- Relator(a)
- Ministro Napoleão Nunes Maia Filho
- Órgão julgador
- Primeira Turma
- Data do julgamento
- 26/06/2012
- Data de publicação
- 02/08/2012
STJ – Acórdão, Rel. Ministro Napoleão Nunes Maia Filho, Primeira Turma, j. 26/06/2012, p. 02/08/2012
AGRAVO EM RECURSO ESPECIAL. PROCESSUAL CIVIL. MANDADO DE SEGURANÇA. CONCURSO PÚBLICO. CONVOCAÇÃO DE CANDIDATO APROVADO APÓS 8 (OITO) ANOS DA APROVAÇÃO NA ETAPA ANTERIOR. PUBLICAÇÃO EXCLUSIVA NO DIÁRIO OFICIAL DO ESTADO. VIOLAÇÃO DOS PRINCÍPIOS DA PUBLICIDADE E DA RAZOABILIDADE. AUSÊNCIA DE PREQUESTIONAMENTO. INCIDÊNCIA DAS SÚMULAS 282 E 356 DO STF. PRAZO DECADENCIAL. INOVAÇÃO RECURSAL. AGRAVO REGIMENTAL DESPROVIDO. 1. A matéria inserta nos arts. 3o., § 1o., 41 e 44, § 1o. da Lei 8.666/93 efetivamente não foi debatida pela Corte local, e não foram opostos Embargos de Declaração com o objetivo de sanar eventual omissão.

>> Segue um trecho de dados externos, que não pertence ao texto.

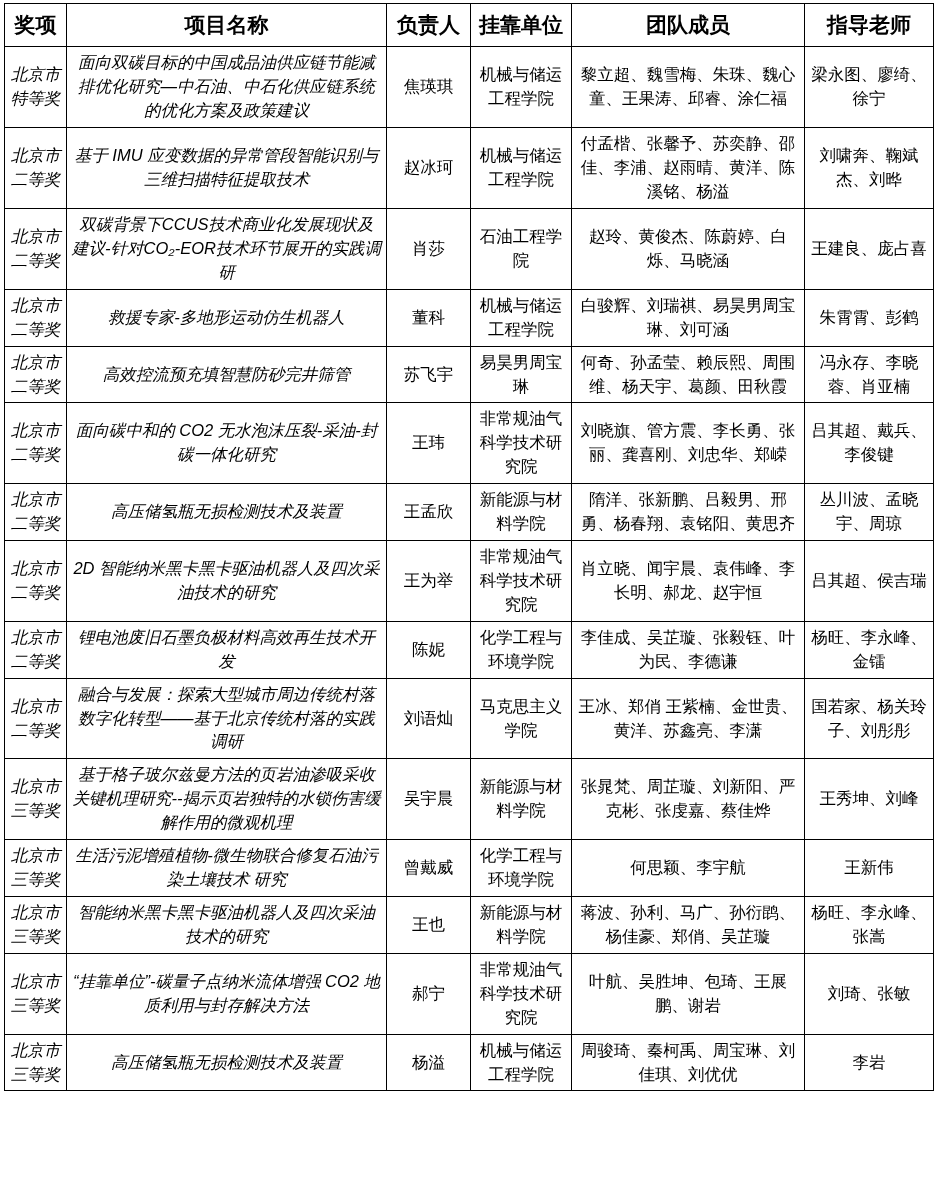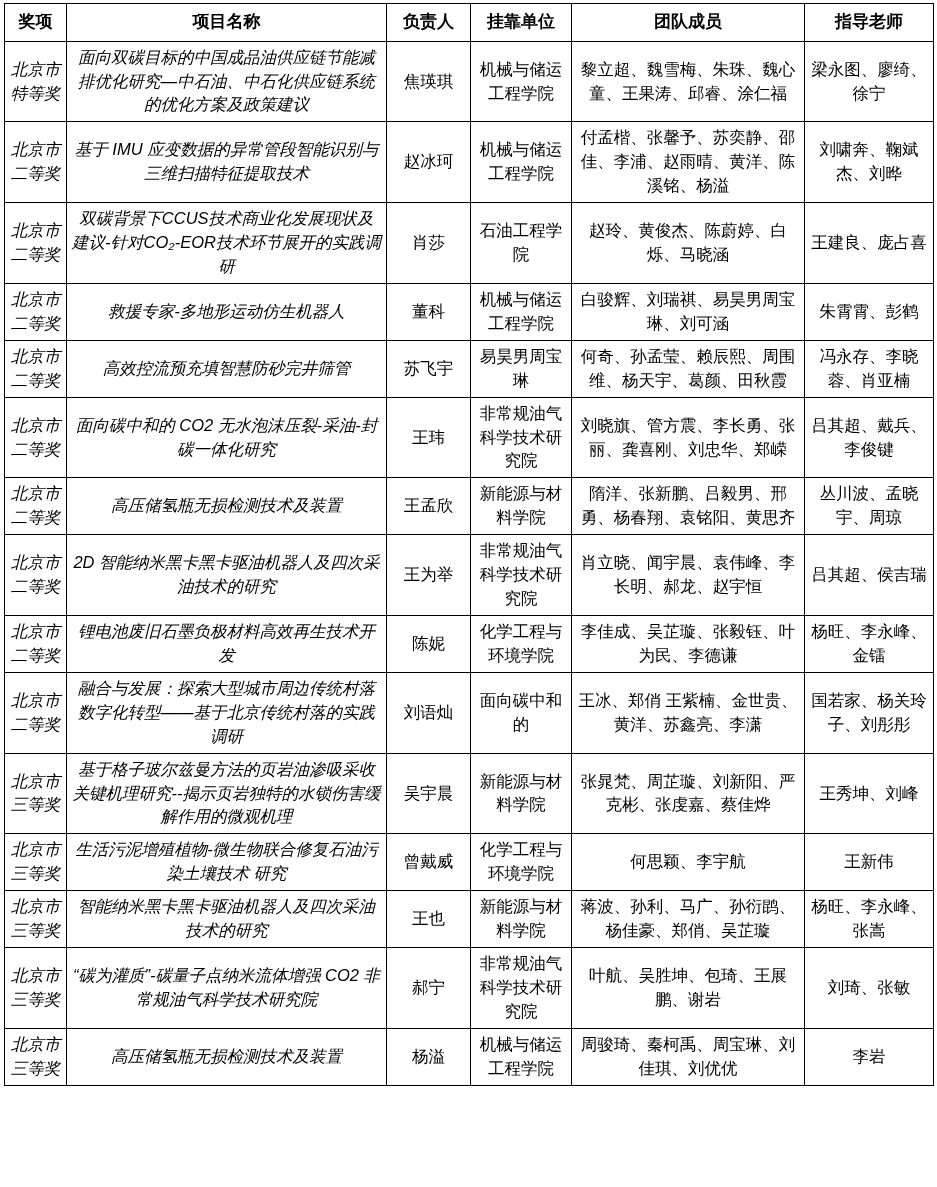"奖项" table.awards th { font-size: 17px -> 21px }
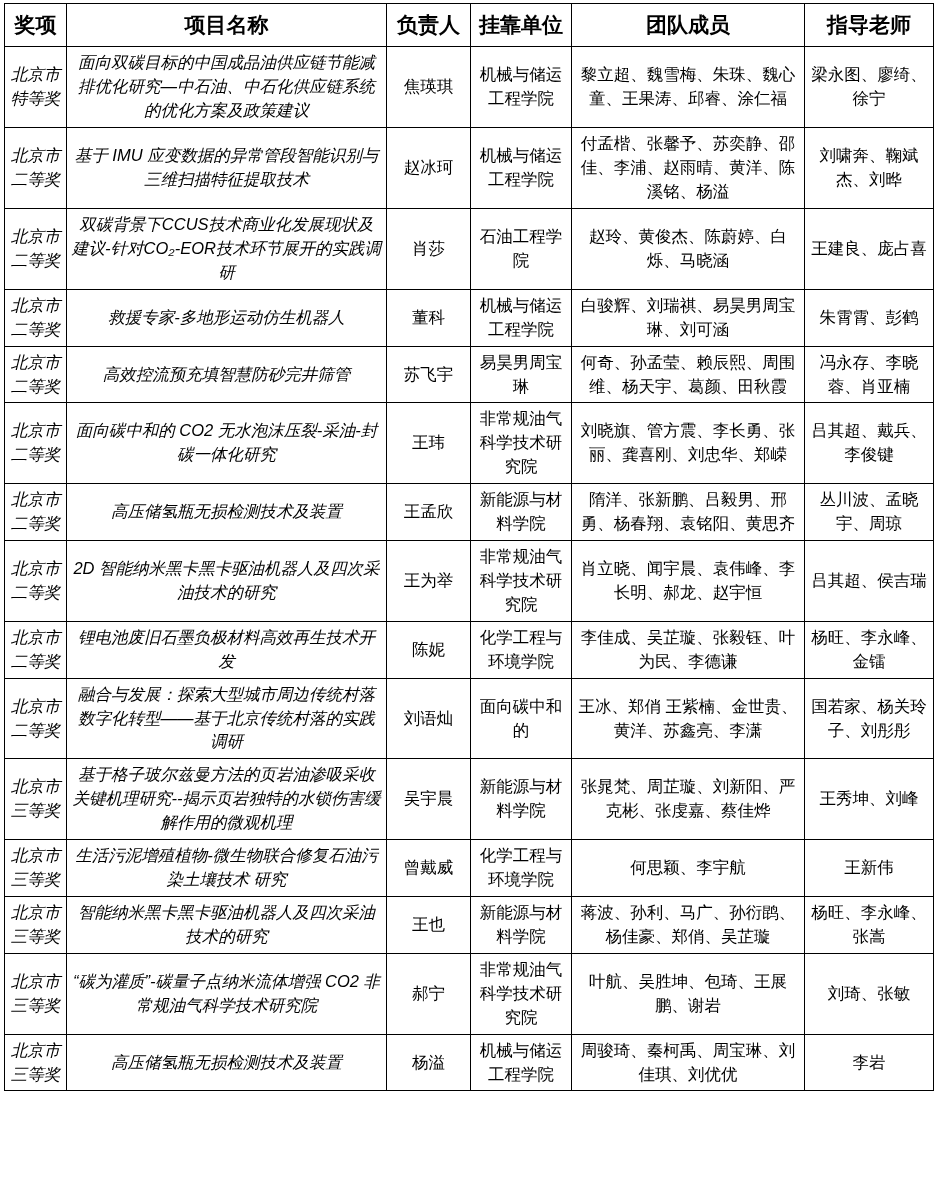"面向碳中和的" td.unit { text: 面向碳中和的 -> 马克思主义学院 }
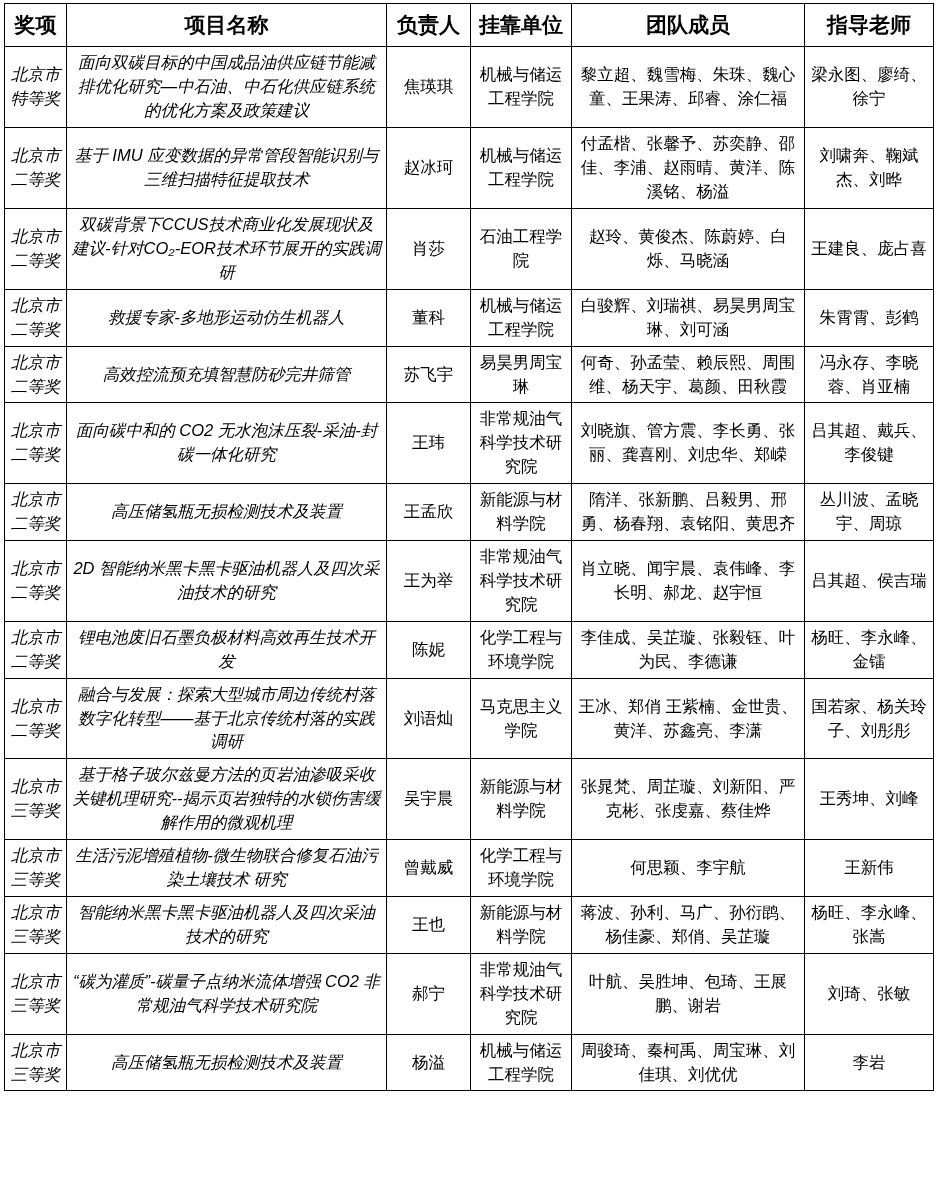"“碳为灌质”-碳量子点纳米流体增强 CO2 非常规油气科学技术研究院" td.project { text: 碳为灌质”-碳量子点纳米流体增强 CO2 非常规油气科学技术研究院 -> 挂靠单位”-碳量子点纳米流体增强 CO2 地质利用与封存解决方法 }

Carece, portanto, de prequestionamento, requisito indispensável ao acesso às instâncias excepcionais. Aplicáveis as Súmulas 282 e 356 do STF. 2. Fica prejudicada a admissibilidade do recurso pela alínea c, porquanto não ha falar em dissídio se a questão federal enfrentada no acórdão apontado como paradigma não foi prequestionada no acórdão recorrido. 3. O exame da tese referente ao prazo decadencial é inviável em sede de agravo regimental, por constituir inovação. Não tendo sido argüida no momento oportuno, resta preclusa a matéria; neste caso, o Estado da Bahia não exerceu a tempo e modo o seu direito de impugnar a decisão que lhe foi desfavorável, apesar do inusitado da situação. 4. Agravo Regimental do ESTADO DA BAHIA desprovido. (AgRg no AREsp n. 90.433/BA, relator Ministro Napoleão Nunes Maia Filho, Primeira Turma, julgado em 26/6/2012, DJe de 2/8/2012.)